Paco Ignacio Taibo II
Una vez te dije que viejos rojos, viejos rockeros y viejos novelistas nunca mueren y me propusiste que añadiera a la lista a los cantantes de ópera. Tengo que confesarte que nunca lo hice.
Estábamos en una gira enloquecida por Italia de presentaciones cruzadas de nuestros libros recientes y teníamos un montón de pactos: yo no rechazaba una copa de vino y a ti te tocaba doble: nunca repetíamos la misma presentación y hablábamos de política cuando esperaban que habláramos de literatura y a la inversa. En algún lugar descubriste un piano y un pianista y mezclamos defensas de los zapatistas, con reflexiones sobre la novela y luego te pusiste a cantar áreas de óperas de Verdi ante un grupo de entusiastas adolescentes sentados en el suelo, que parecían estar muy contentos de que los intelectuales de izquierda mexicanos fuéramos tan heterodoxos.
No siempre nos quisimos bien. ¿Te acuerdas del encontronazo en Mérida? Y luego llegó Guerra en el paraíso, como bien sabes me deslumbró y nos sentamos a discutirla, y nos hicimos muy amigos. Mezclándonos en esta vorágine de resistencias e historias que ha sido el México de estos años.
Tengo que llevarte el prometido video donde en la ceremonia de clausura de la Semana Negra en Gijón cierras la informalidad cantando el brindis de La Traviata con una botellita de Pepsi en la mano.
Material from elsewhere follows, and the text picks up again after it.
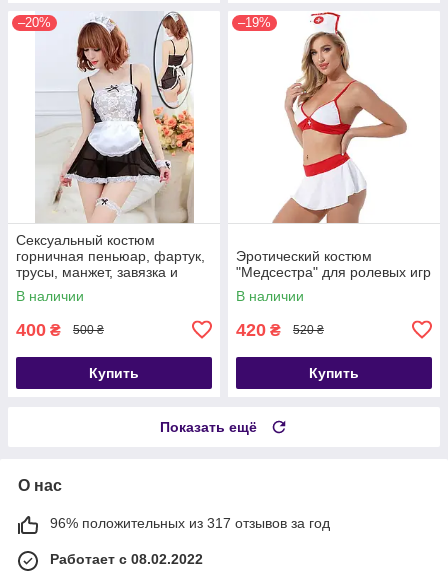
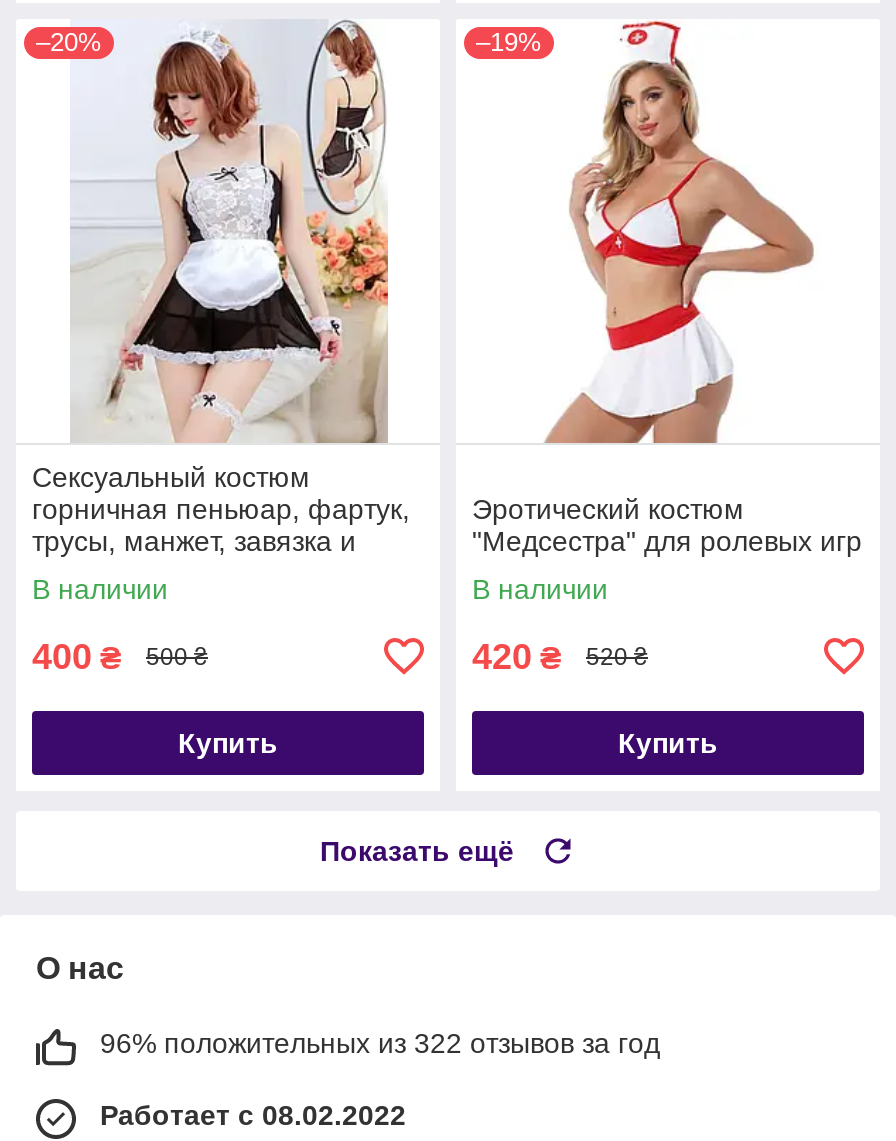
- 96% положительных из 317 отзывов за год
+ 96% положительных из 322 отзывов за год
En ese mismo viaje, después de mostrarte las virtudes de la fabada, se me ocurrió decirte que la comida chihuahuense era un mito. Espantado ante tanta herejía juraste que íbamos a corregir el despropósito. Y días después de retornar a México me llevaste a un restaurante en la colonia Roma, llamado La batalla de Tequila, y nos pusimos verdes de tanto chile asadero, caldillos y guisos, que casi tuvimos que bajar las escaleras de rodillas, yo pidiendo humildemente perdón.
Fue entonces cuando me contaste tu teoría de por qué los chihuahuenses o los coahuileños, o los norteños de Durango o Sonora no han tenido problemas para apropiarse de la cultura helénica. “Estás ahí sentado a la puerta del rancho –decías–, y ves pasar a una vaca. Y no es de nadie. Zas, te la apropias. Y luego ves pasar a lo lejos un ejército de hombres sudorosos con armas de bronce, que apenas brillan en el sol que se acaba, y zas, te los apropias. Y te encuentras de repente con que La Iliada y La Odisea son tuyas.” La teoría resultaba fascinante y siempre intenté encontrarle un complemento que explicara que los que nacimos mirando al mar tenemos la misma posibilidad de apropiarnos de lo que va pasando en piraguas, falúas, veleros o vapores. Nunca te la he contado.
Me quedan siempre cosas por decir. Llego siempre tarde a todo: a los homenajes, a los recuerdos, al dolor de la pérdida, a la memoria. Es la condena del que espera una segunda oportunidad. Sea esta una vez más. Pero estate tranquilo, añadiré a los cantantes de ópera a la lista de los que nunca mueren, te seguiré leyendo, me seguiré olvidando de llamarte por teléfono para aquella comida que tendríamos en casa, que habría de ser esta semana, y que no podría ser cena y en la que Paloma había prometido lucirse en la cocina porque quería agradecerte la larga conversación solidaria que tuvieron cuando fue despedida hace unos meses.
Y seguiré conversando contigo en las noches, como hago con tantos otros.